**Aim of the task:** In the entries below, some lines contain "When"; work out how many and answer with the figure only.
*** Opening of Source records ***
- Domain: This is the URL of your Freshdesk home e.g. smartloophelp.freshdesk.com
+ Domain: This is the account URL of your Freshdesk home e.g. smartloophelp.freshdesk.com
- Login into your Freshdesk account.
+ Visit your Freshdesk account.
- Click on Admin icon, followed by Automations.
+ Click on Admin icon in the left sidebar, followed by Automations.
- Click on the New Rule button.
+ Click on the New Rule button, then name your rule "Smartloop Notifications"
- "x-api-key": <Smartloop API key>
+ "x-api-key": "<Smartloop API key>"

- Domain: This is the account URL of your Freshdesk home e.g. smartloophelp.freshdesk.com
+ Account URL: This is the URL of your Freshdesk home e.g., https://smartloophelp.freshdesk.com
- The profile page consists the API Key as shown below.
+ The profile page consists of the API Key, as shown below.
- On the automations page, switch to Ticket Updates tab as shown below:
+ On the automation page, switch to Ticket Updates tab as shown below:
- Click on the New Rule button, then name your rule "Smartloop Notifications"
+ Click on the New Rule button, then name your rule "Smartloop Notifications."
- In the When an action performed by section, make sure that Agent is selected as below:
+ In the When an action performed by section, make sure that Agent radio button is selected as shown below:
*** Close of Source records ***
**Answer below:** 2